(PROVIDED INFORMATION)

[Start of section]

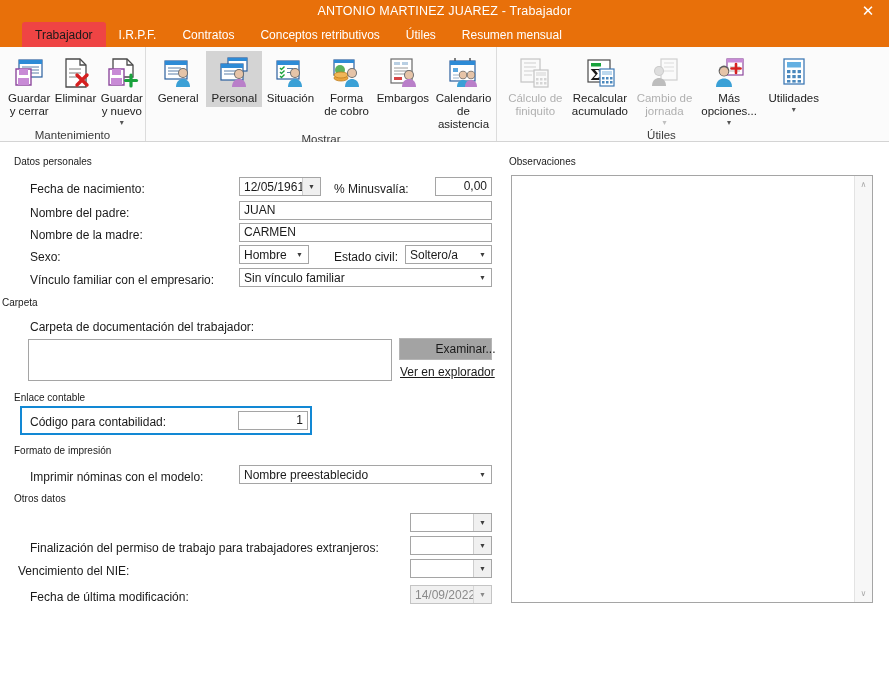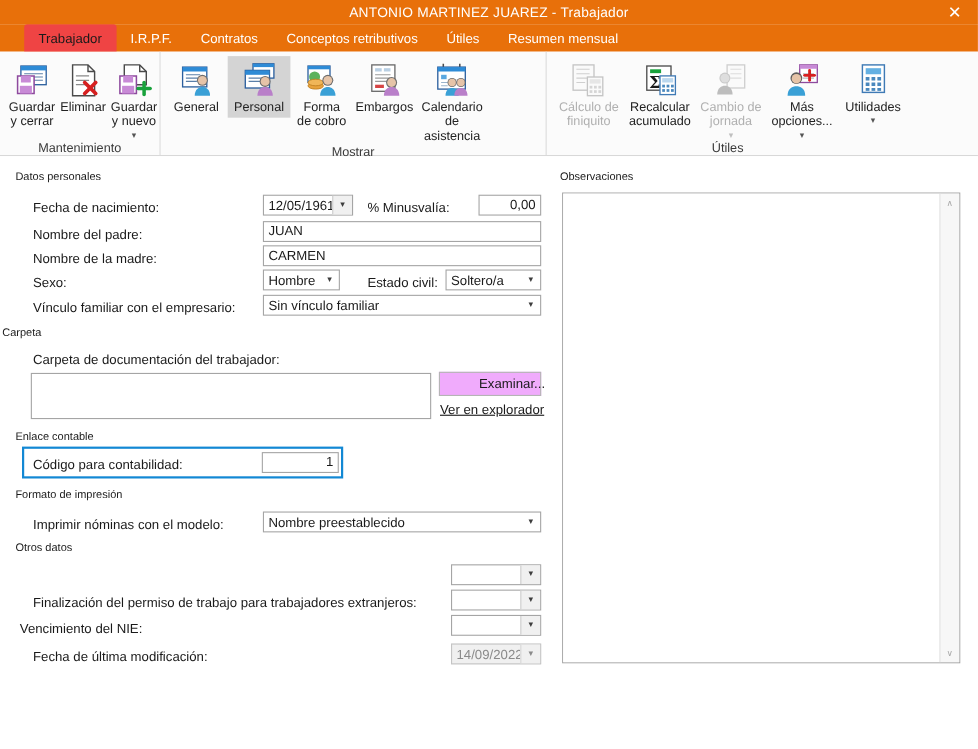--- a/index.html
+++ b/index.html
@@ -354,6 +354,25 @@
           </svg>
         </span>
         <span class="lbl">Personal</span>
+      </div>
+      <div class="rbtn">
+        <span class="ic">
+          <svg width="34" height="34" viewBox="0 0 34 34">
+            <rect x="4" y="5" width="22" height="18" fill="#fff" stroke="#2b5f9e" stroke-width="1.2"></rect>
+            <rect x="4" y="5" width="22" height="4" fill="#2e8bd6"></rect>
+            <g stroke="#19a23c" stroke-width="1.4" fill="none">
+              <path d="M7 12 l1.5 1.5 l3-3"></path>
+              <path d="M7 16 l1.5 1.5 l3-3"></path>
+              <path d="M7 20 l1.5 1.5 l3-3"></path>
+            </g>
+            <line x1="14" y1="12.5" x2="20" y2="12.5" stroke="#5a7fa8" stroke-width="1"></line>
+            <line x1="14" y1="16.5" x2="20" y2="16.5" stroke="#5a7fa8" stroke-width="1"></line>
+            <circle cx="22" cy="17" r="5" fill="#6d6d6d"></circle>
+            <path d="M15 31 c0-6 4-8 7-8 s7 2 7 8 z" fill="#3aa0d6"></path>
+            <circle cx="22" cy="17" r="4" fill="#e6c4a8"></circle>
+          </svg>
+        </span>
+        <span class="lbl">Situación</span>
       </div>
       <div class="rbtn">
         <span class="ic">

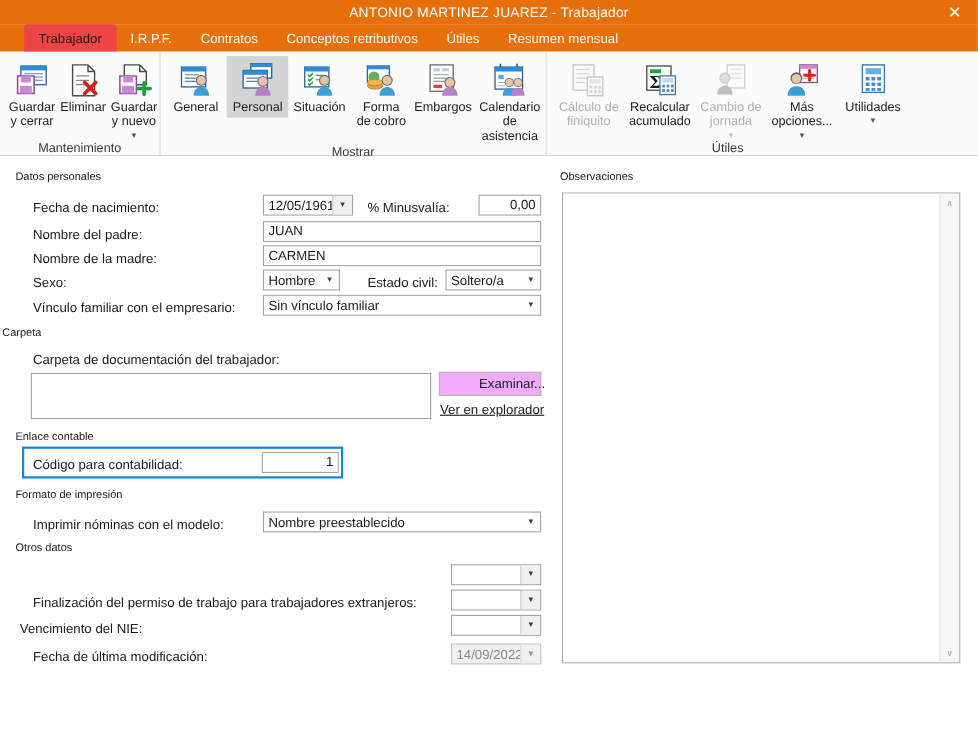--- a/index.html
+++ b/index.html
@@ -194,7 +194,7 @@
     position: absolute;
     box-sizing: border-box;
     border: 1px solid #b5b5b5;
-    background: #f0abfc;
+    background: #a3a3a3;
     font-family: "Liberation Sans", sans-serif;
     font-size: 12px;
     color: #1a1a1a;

[End of section]
[Start of section]

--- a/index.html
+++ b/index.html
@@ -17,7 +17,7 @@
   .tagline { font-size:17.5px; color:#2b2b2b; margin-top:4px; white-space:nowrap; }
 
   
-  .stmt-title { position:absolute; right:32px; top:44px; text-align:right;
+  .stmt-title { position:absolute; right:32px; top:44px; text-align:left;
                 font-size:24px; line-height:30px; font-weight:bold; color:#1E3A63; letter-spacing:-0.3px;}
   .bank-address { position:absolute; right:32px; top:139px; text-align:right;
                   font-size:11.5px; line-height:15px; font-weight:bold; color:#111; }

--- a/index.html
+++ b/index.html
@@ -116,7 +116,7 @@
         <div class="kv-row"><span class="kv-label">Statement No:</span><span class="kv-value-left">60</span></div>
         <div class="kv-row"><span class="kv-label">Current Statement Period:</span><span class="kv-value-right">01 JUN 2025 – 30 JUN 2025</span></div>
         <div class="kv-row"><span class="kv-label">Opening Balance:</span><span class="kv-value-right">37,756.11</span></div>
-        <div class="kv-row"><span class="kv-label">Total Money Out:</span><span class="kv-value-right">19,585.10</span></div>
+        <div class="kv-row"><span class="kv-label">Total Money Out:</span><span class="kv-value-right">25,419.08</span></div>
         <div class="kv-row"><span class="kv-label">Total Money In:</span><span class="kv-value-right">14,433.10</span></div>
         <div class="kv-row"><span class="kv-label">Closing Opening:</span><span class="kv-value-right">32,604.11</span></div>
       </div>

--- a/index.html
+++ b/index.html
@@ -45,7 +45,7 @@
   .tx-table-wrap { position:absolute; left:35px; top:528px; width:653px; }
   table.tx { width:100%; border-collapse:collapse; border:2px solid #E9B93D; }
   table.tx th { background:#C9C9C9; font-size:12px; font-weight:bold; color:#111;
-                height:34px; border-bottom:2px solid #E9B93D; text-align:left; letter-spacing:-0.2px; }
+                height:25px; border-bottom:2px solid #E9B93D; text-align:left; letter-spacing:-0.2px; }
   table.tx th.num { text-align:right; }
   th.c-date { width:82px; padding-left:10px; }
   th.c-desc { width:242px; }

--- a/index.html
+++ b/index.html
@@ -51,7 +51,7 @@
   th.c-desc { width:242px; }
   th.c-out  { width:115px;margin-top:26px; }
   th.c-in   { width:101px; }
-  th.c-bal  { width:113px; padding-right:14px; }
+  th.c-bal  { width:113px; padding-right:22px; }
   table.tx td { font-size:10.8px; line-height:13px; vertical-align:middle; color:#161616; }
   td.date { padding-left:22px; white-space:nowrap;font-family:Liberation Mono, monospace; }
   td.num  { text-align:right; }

[End of section]

(WHAT TO DO) Would you please copy exactly the part of the entries above that begins at the line containing "font-size:17.5px; color:#2b2b2b; margin-top:4px;" and ends at the line containing "right:32px; top:44px; text-align:left;", both lines included?

(OUTPUT)
   .tagline { font-size:17.5px; color:#2b2b2b; margin-top:4px; white-space:nowrap; }
 
   
-  .stmt-title { position:absolute; right:32px; top:44px; text-align:right;
+  .stmt-title { position:absolute; right:32px; top:44px; text-align:left;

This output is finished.